PROVIDED DATA -
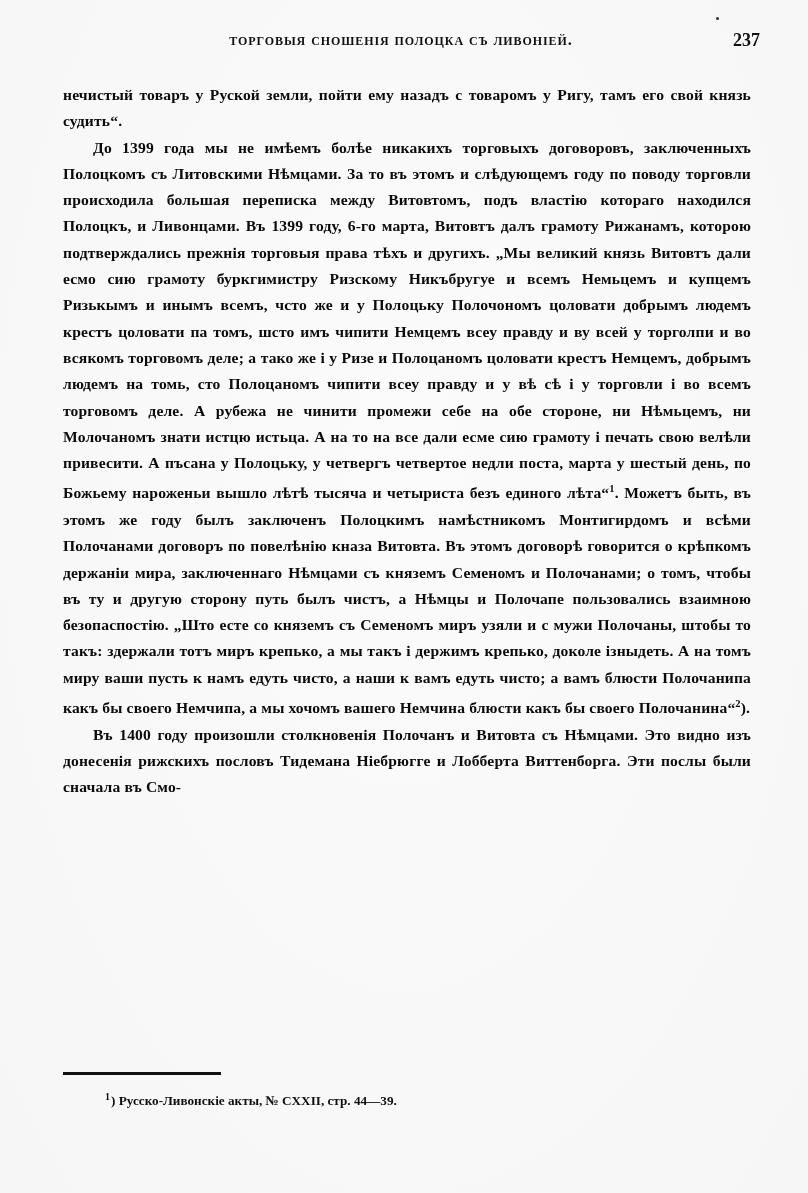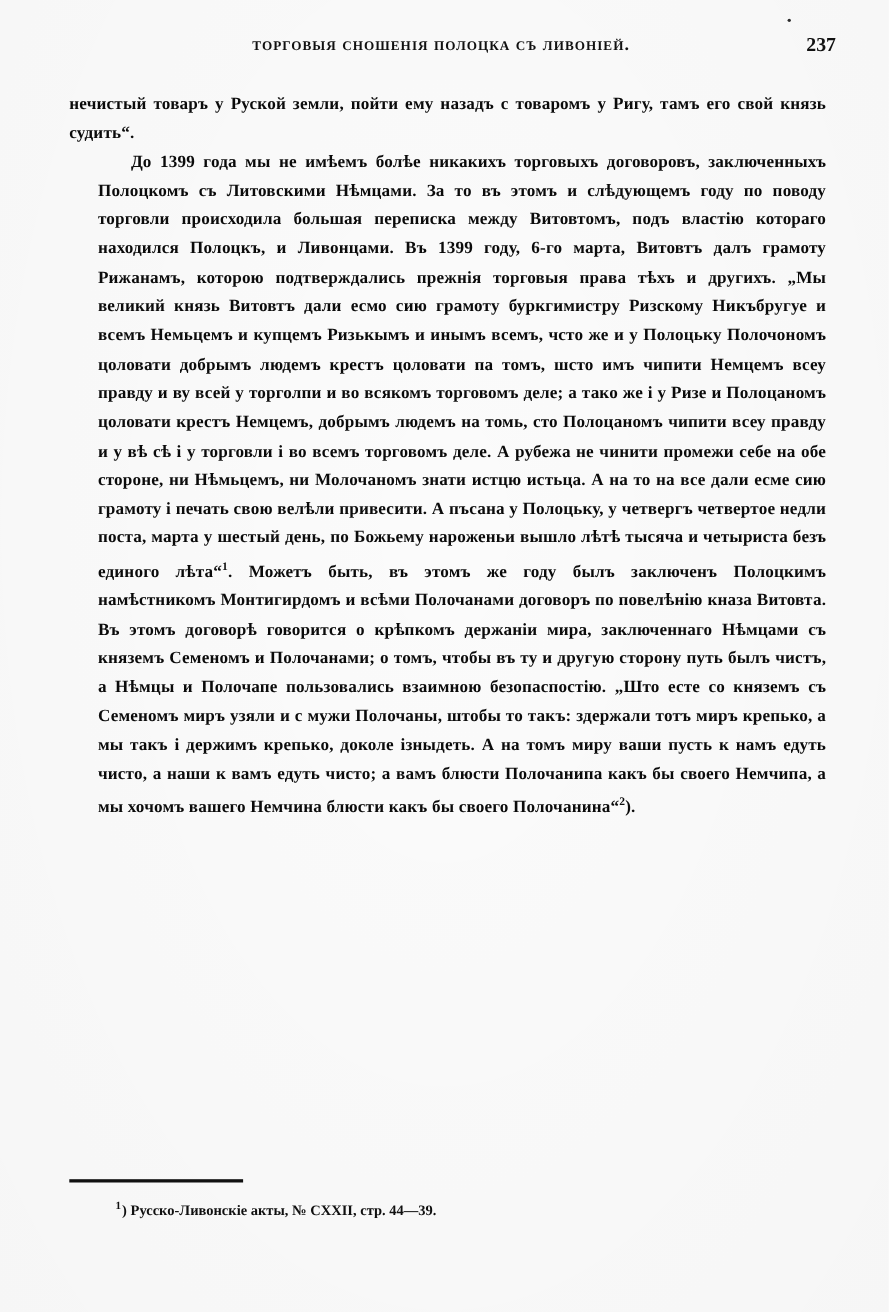--- a/index.html
+++ b/index.html
@@ -83,21 +83,20 @@
     font-weight: 700;
     letter-spacing: 0.15px;
     color: #0b0b0b;
   }
   .body-text p {
     margin: 0;
     text-indent: 0;
   }
   .body-text p.indent {
     text-indent: 30px;
-    margin-left: 26px;
   }
   .sup {
     font-size: 10.5px;
     vertical-align: super;
     font-weight: 700;
   }
 
   .footnote-rule {
     position: absolute;
     left: 63px;
@@ -134,20 +133,21 @@
   <div class="topdot"></div>
 
   <div class="header">
     <div class="running-title">ТОРГОВЫЯ СНОШЕНІЯ ПОЛОЦКА СЪ ЛИВОНІЕЙ.</div>
     <div class="folio">237</div>
   </div>
 
   <div class="body-text">
     <p>нечистый товаръ у Руской земли, пойти ему назадъ с товаромъ у Ригу, тамъ его свой князь судить“.</p>
     <p class="indent"><span>До 1399 года мы не имѣемъ болѣе никакихъ торговыхъ договоровъ, заключенныхъ Полоцкомъ съ Литовскими Нѣмцами. За то въ этомъ и слѣдующемъ году по поводу торговли происходила большая переписка между Витовтомъ, подъ властію котораго находился Полоцкъ, и Ливонцами. Въ 1399 году, 6-го марта, Витовтъ далъ грамоту Рижанамъ, которою подтверждались прежнія торговыя права тѣхъ и другихъ. „Мы великий князь Витовтъ дали есмо сию грамоту буркгимистру Ризскому Никъбругуе и всемъ Немьцемъ и купцемъ Ризькымъ и инымъ всемъ, чсто же и у Полоцьку Полочономъ цоловати добрымъ людемъ крестъ цоловати па томъ, шсто имъ чипити Немцемъ всеу правду и ву всей у торголпи и во всякомъ торговомъ деле; а тако же і у Ризе и Полоцаномъ цоловати крестъ Немцемъ, добрымъ людемъ на томь, сто Полоцаномъ чипити всеу правду и у вѣ сѣ і у торговли і во всемъ торговомъ деле. А рубежа не чинити промежи себе на обе стороне, ни Нѣмьцемъ, ни Молочаномъ знати истцю истьца. А на то на все дали есме сию грамоту і печать свою велѣли привесити. А пъсана у Полоцьку, у четвергъ четвертое недли поста, марта у шестый день, по Божьему нароженьи вышло лѣтѣ тысяча и четыриста безъ единого лѣта“</span><span class="sup">1</span><span>. Можетъ быть, въ этомъ же году былъ заключенъ Полоцкимъ намѣстникомъ Монтигирдомъ и всѣми Полочанами договоръ по повелѣнію кназа Витовта. Въ этомъ договорѣ говорится о крѣпкомъ держаніи мира, заключеннаго Нѣмцами съ княземъ Семеномъ и Полочанами; о томъ, чтобы въ ту и другую сторону путь былъ чистъ, а Нѣмцы и Полочапе пользовались взаимною безопаспостію. „Што есте со княземъ съ Семеномъ миръ узяли и с мужи Полочаны, штобы то такъ: здержали тотъ миръ крепько, а мы такъ і держимъ крепько, доколе ізныдеть. А на томъ миру ваши пусть к намъ едуть чисто, а наши к вамъ едуть чисто; а вамъ блюсти Полочанипа какъ бы своего Немчипа, а мы хочомъ вашего Немчина блюсти какъ бы своего Полочанина“</span><span class="sup">2</span><span>).</span></p>
+    <p class="indent">Въ 1400 году произошли столкновенія Полочанъ и Витовта съ Нѣмцами. Это видно изъ донесенія рижскихъ пословъ Тидемана Ніебрюгге и Лобберта Виттенборга. Эти послы были сначала въ Смо-</p>
   </div>
 
   <div class="footnote-rule"></div>
 
   <div class="footnotes">
     <div><span class="fn-mark">1</span><span>) Русско-Ливонскіе акты, № CXXII, стр. 44—39.</span></div>
   </div>
 
 </div>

YOUR INSTRUCTIONS -
If a line in the entries includes the word "text", copy that line out.

REPLY TO THE EXERCISE -
   .body-text p {
     text-indent: 0;
   .body-text p.indent {
     text-indent: 30px;
   <div class="body-text">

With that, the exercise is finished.